Dans une lettre adressée à Luc Lacourcière vers la fin de sa vie, Mme Turcot affirma avoir pris plaisir à rédiger ces contes et exprima le regret de ne pas avoir consacré tout son temps à la préservation des contes populaires.30 Cette observation et le fait qu’elle ait publié ces contes à plusieurs reprises au cours de sa carrière indiquent l’importance qu’elle attachait aux récits folkloriques.

Tout au long des années pendant lesquelles Mme Turcot travailla à la rédaction de ces contes populaires, elle écrivit aussi d’autres livres. En 1928, elle publia Le Carrousel, livre de mémoires de son enfance décrivant la vie dans la petite ville où elle grandit.31 Ce livre reçut le prix de l’Association des auteurs canadiens. Bien que bon nombre des récits que renferme ce livre mettent en scène des familles de classe moyenne à l’aise, ils donnent aussi une idée de la simplicité de la vie dans les milieux ruraux. Mme Turcot écrivit ceci à ce sujet: « Mon enfance à la campagne fut pour moi une intarissable source d'inspiration ».32

En 1930, Mme Turcot publia Nicolette Auclair, qui n’est pas un roman comme le sous-titre l’indique, mais un recueil de brèves nouvelles, l’histoire éponyme étant un roman court et les trois autres histoires, des nouvelles.33 Toutes ces histoires traitent de l’amour et de son pouvoir de transformation. Ces histoires, comme la majeure partie des œuvres de fiction de Mme Turcot, sont racontées du point de vue du personnage féminin, lequel cherche à accomplir son destin. À cet égard, Mme Turcot se rapproche des autres écrivaines canadiennes-françaises de l’époque comme Jovette Bernier, Éva Sénécal, Alice Lemieux et Simone Routier, qui innovaient dans le domaine du roman et de la poésie en créant une nouvelle voix et sensibilité féminines. Les personnages de Mme Turcot demeurent traditionnels cependant, dans la mesure où ils atteignent la paix et la satisfaction dans le cadre de l’ordre social établi, normalement en contractant mariage, par opposition aux personnages de Mme Bernier, par exemple, qui sont plus susceptibles de s’inscrire en faux par rapport aux conventions sociales.
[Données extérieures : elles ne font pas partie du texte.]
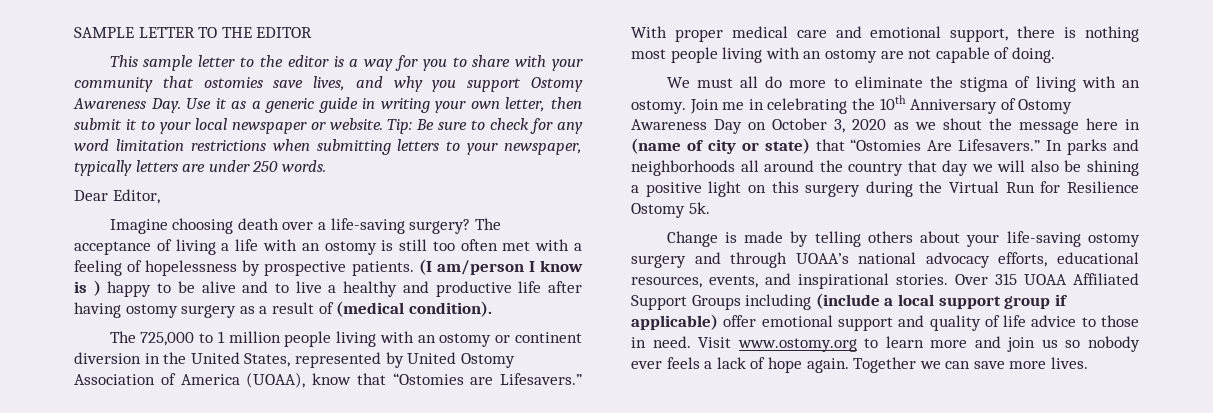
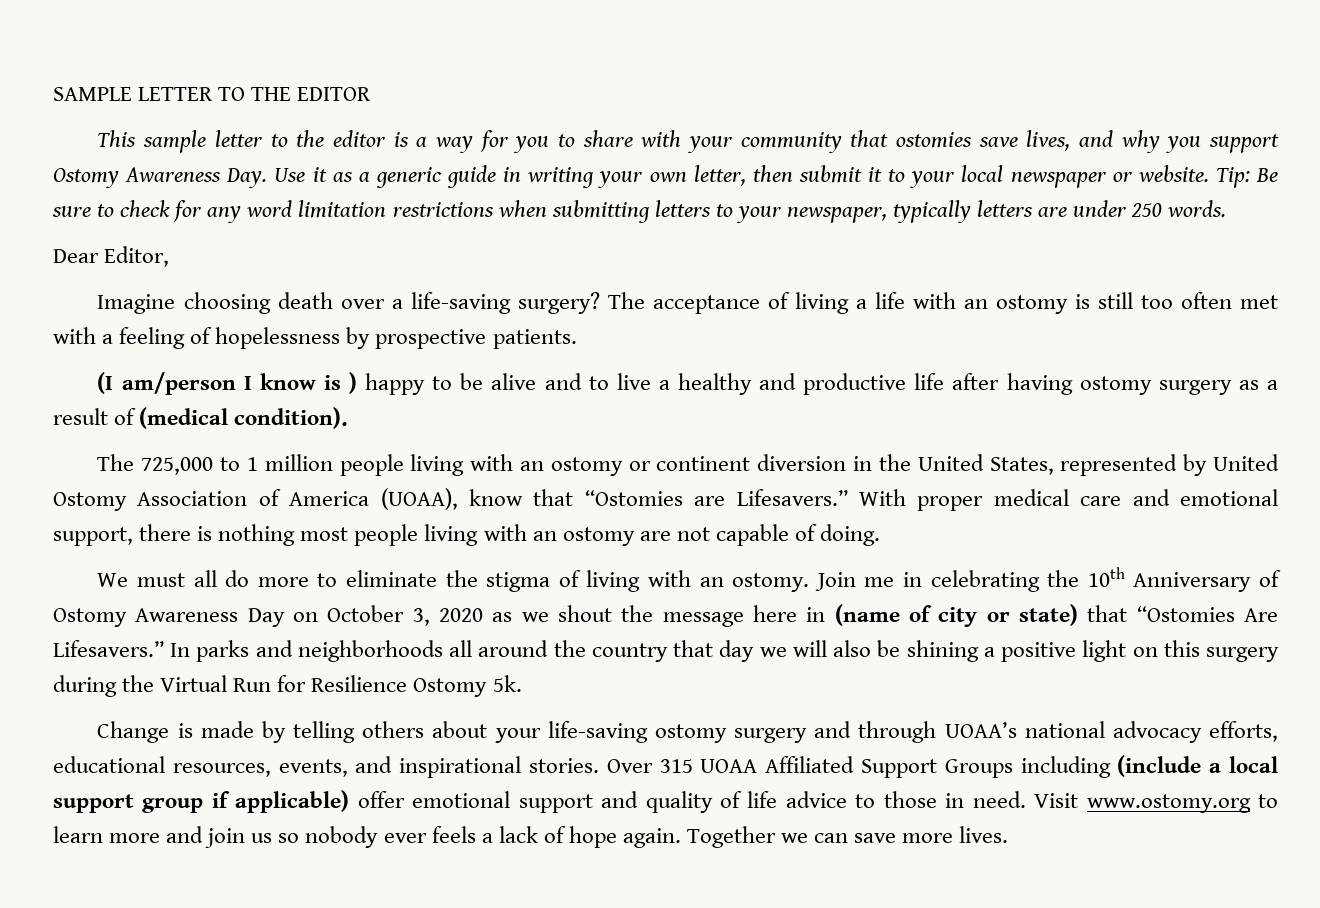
- The acceptance of living a life with an ostomy is still too often met with a feeling of hopelessness by prospective patients. (I am/person I know is ) happy to be alive and to live a healthy and productive life after having ostomy surgery as a result of (medical condition).
+ The acceptance of living a life with an ostomy is still too often met with a feeling of hopelessness by prospective patients.
+ (I am/person I know is ) happy to be alive and to live a healthy and productive life after having ostomy surgery as a result of (medical condition).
Un autre recueil de nouvelles suivit en 1932. Il portait le titre de Stéphane Dugré.34 Les sept nouvelles de ce recueil traitent de façon légèrement différente des thèmes de l’amour et de la vie villageoise. L’idée de la rencontre des cultures est aussi développée dans ce livre ainsi que deux thèmes qu’on retrouve souvent dans la littérature canadienne-française du début du vingtième siècle, à savoir l’impact de la culture américaine et les conséquences de l’urbanisation.

Les voyages constituaient l’une des activités favorites de Mme Turcot.35 Elle fit trois importants voyages dans les années 1930, le premier dans l’Ouest canadien, le deuxième dans les Maritimes, et le troisième en Europe.36 Les voyages au Canada avaient pour objet de permettre à l’écrivaine de participer à des congrès du Cercle des femmes journalistes tenus à Calgary et à Halifax.

Quand elle se rendit à Calgary, Mme Turcot eut l’occasion de visiter la région des Rocheuses où elle situa l’action dans son roman intitulé Un de Jasper, publié en 1933.37 L’histoire met en vedette Danielle Montreuil qui visite Jasper avec son fiancé, un peintre. À Jasper, elle tombe amoureuse d’un médecin qui nourrit des ambitions politiques, l’épouse et s’installe avec lui. Le médecin devient jaloux lorsqu’il apprend que l’ex-fiancé de sa femme a peint son portrait. Danielle quitte son époux qui a décidé de se lancer en politique. Au cours de la campagne électorale, il renonce à ses visées politiques pour se réconcilier avec elle.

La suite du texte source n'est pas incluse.